Sukses

Organisasi Masyarakat Sipil: Revisi UU ITE Harus Segera Dilakukan

'Hilangnya' draf revisi UU ITE, mendorong sejumlah organisasi masyarakat sipil menggelar dialog tentang urgensi revisi ITE.

Liputan6.com, Jakarta - Bertempat di daerah Cikini, Jakarta, Senin (30/11/2015), sejumlah organisasi masyarakat sipil menggelar dialog tentang urgensi revisi ITE. Organisasi-organisasi tersebut antara lain Forum Demokrasi Digital, Southeast Asia Freedom of Expression Network (SAFEnet), Lembaga Studi dan Advokasi Masyarakat (ELSAM), Lembaga Bantuan Hukum Pers, Yayasan Satu Dunia, Institute for Criminal Justice Reform, Aliansi Jurnalis Independen, Indonesia Center for Deradicalization and Wisdom, serta ICT Watch Indonesia.

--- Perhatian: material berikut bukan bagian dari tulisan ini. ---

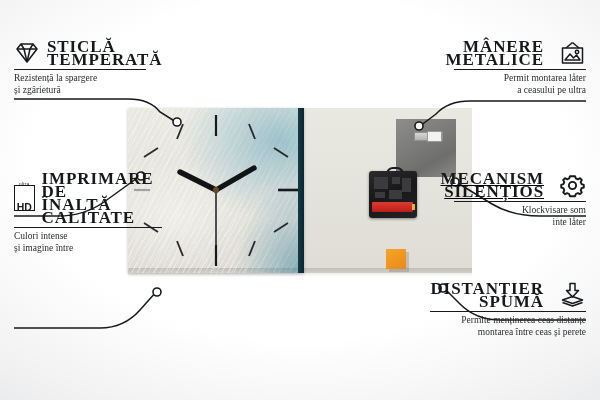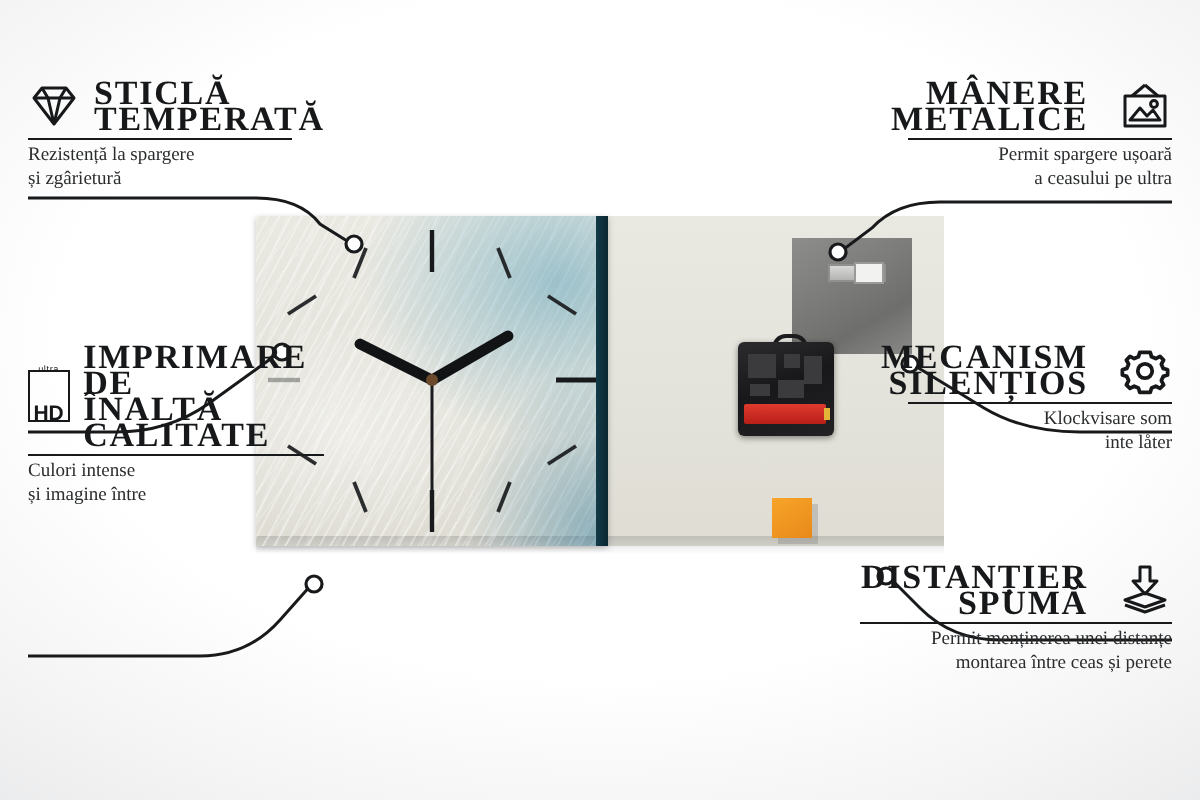"Permit spargere ușoară" div.sub { text: spargere ușoară -> montarea låter }
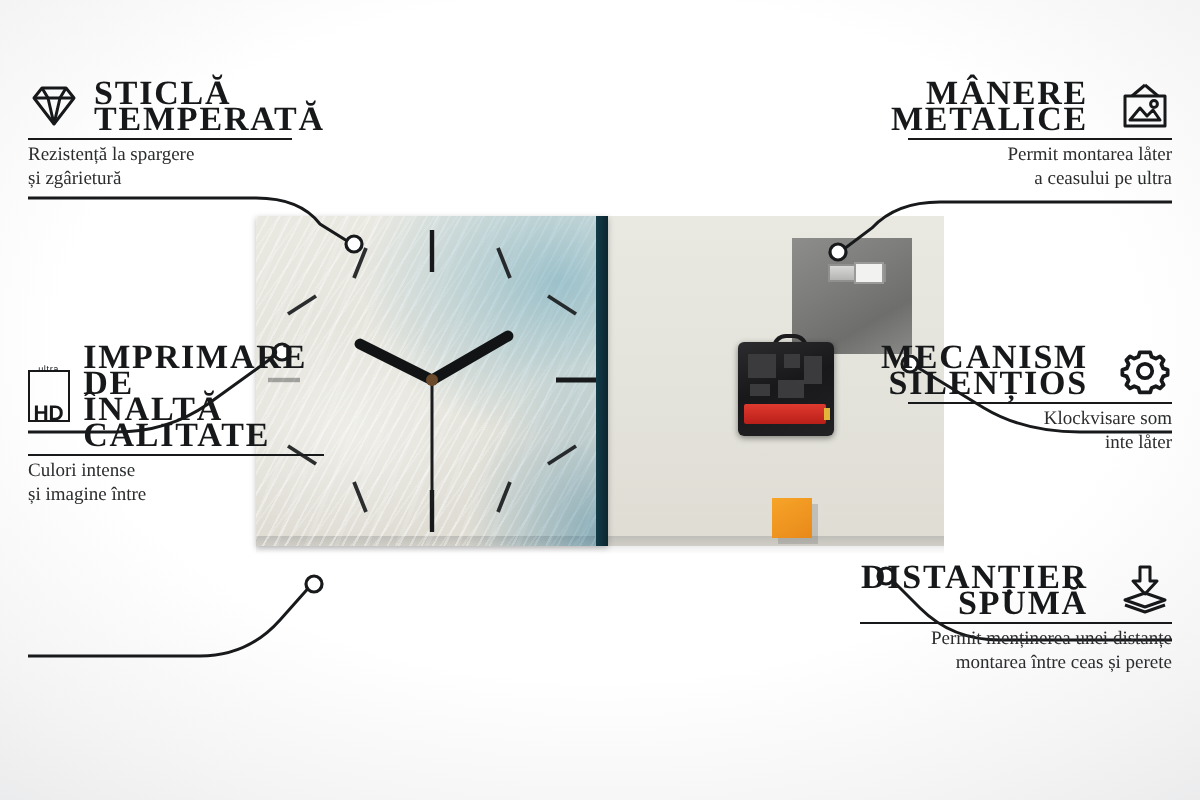"MECANISM" div { text-decoration: none -> underline }
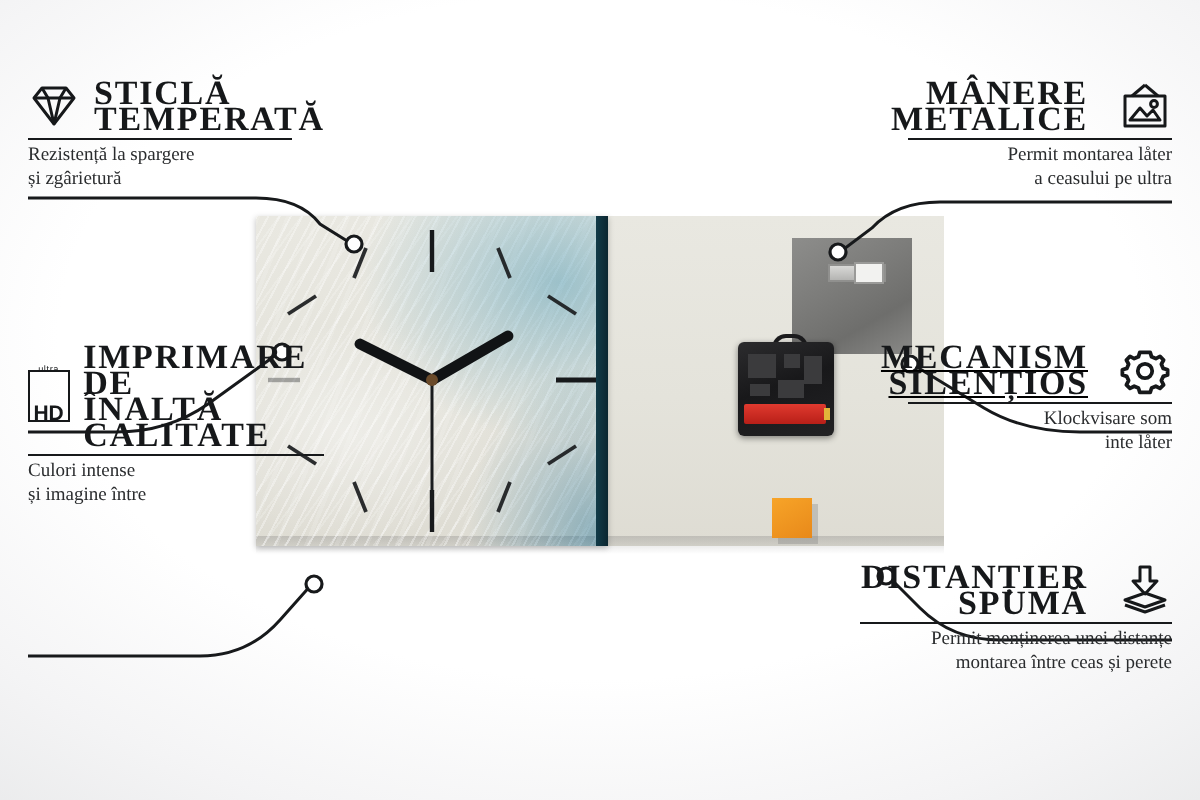"Permit menținerea unei distanțe" div.sub { text: Permit menținerea unei -> Permite menținerea ceas }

Dalam kesempatan itu, semua organisasi itu sepakat mendorong urgensi pembahasan rencana revisi UU ITE. Hal ini disebabkan adanya 'pasal karet' di UU tersebut.

"UU ITE belum bisa men-deliver keadilan. Beberapa pasal diketahui memiliki makna bias dari pasal aslinya," ujar Damar Juniarto, Regional Coordinator, SAFEnet, saat dialog pembahasan revisi UU ITE.

Damar juga menuturkan bahwa SAFEnet menemukan adanya pergeseran tren pola kasus yang terkait dengan UU ITE. Dari sebelumnya terkait masalah defamasi atau pencemaran nama baik, beralih menjadi bentuk balas dendam, barter dengan kasus lain, upaya pembungkaman kritik, dan shock therapy.

Hal itulah, lanjut Damar, yang kemudian mengarah ke bentuk antidemokrasi. Terlebih baru-baru ini muncul Surat Edaran Kepala Kepolisian Republik Indonesia Nomor SE/06/X/2015 terkait ujaran kebencian yang memasukkan unsur pencemaran nama baik.

Inilah yang kemudian ditakutkan akan menjadi rentan menyuburkan dan melanggengkan penyalahgunaan pasal 27 ayat 3 UU ITE. Untuk itu, revisi UU ITE harus disegerakan untuk mencegah masalah lain yang mungkin muncul.

2 dari 2 halaman

Sikap Organisasi Masyarakat Sipil Indonesia

Dalam dialog tersebut, beberapa organisasi sipil ini juga turut menyatakan sikapnya terkait masalah revisi UU ITE. Salah satu yang menjadi pembahasan adalah adanya pasal UU ITE yang menduplikasi pasal dari UU KUHP.

"Salah satu yang harus diubah adalah adanya duplikasi hukum dari KUHP yang ada di UU ITE. Untuk itu, fokus UU ITE harus kembali ke fungsi awalnya sebagai pengatur e-commerce," ujar Asep Komarudin, Head of Research and Networking Division LBH Pers, saat dialog terkait revisi UU ITE.

Tak hanya itu, diperlukan juga keseriusan jajaran pemerintah dalam hal ini Kementerian Komunikasi dan Informatika, Kementerian Koordinator bidang Politik, Hukum, dan Keamanan, serta Kepolisian Indonesia bersama dengan Komisi I DPR agar menyegerakan revisi UU ITE.

Hal tersebut dalam rangka mendukung ekosistem demokrasi di Indonesia yang lebih sehat. Juga, untuk mencegah pembatasan kebebasan ekspresi warga negara yang memang telah dijamin dalam konstitusi negara Republik Indonesia.

Terakhir, ditegaskan pula bahwa urgensi revisi UU ITE ini bukan untuk membebaskan orang yang bersalah, melainkan untuk melindungi warga negara Indonesia yang hendak menyampaikan kebenaran menggunakan haknya berekspresi dan berinformasi dengan benar di internet.